= TASK PROMPT =
Which lines run from the one containing "SSC mode 1." to the end of the entries below? Reproduce them exactly, both ends included.

--- DATA SUPPLIED ---

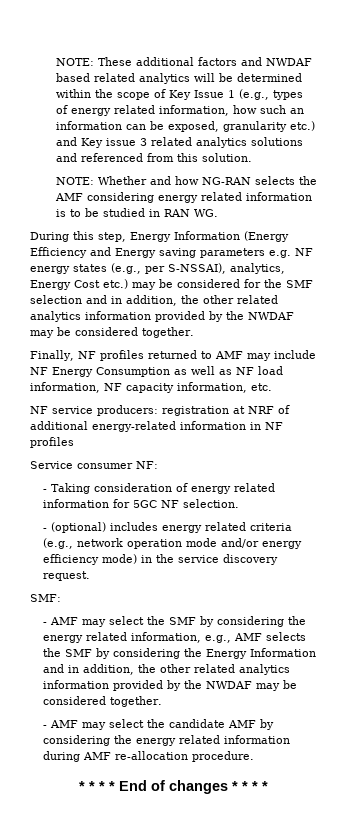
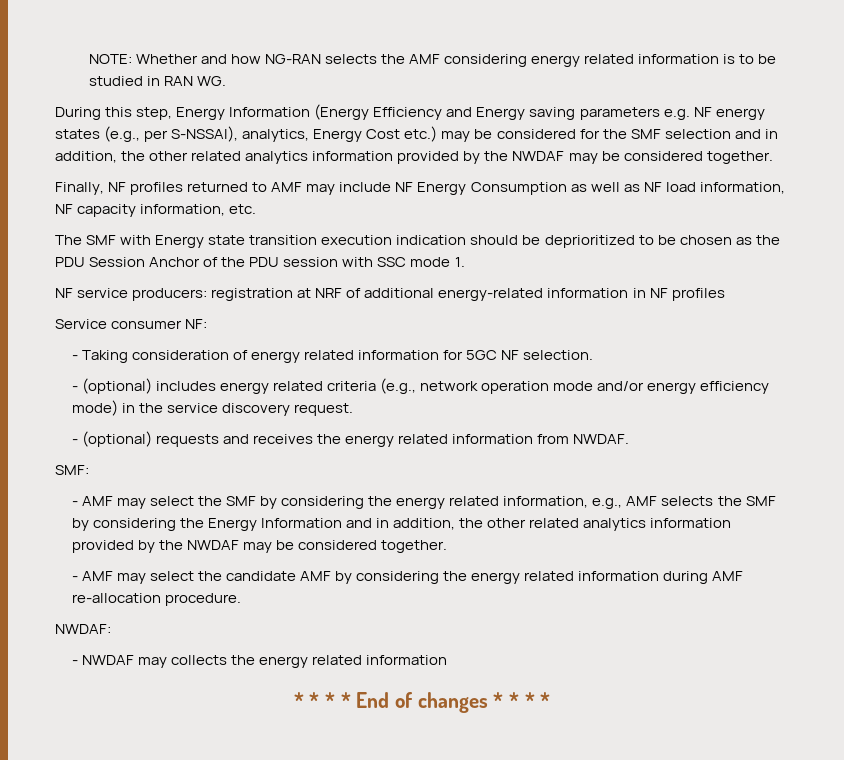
- NOTE: These additional factors and NWDAF based related analytics will be determined within the scope of Key Issue 1 (e.g., types of energy related information, how such an information can be exposed, granularity etc.) and Key issue 3 related analytics solutions and referenced from this solution.
+ The SMF with Energy state transition execution indication should be deprioritized to be chosen as the PDU Session Anchor of the PDU session with SSC mode 1.
+ - (optional) requests and receives the energy related information from NWDAF.
+ NWDAF:
+ - NWDAF may collects the energy related information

---

= SOLUTION FOR THIS TASK =
+ The SMF with Energy state transition execution indication should be deprioritized to be chosen as the PDU Session Anchor of the PDU session with SSC mode 1.
+ - (optional) requests and receives the energy related information from NWDAF.
+ NWDAF:
+ - NWDAF may collects the energy related information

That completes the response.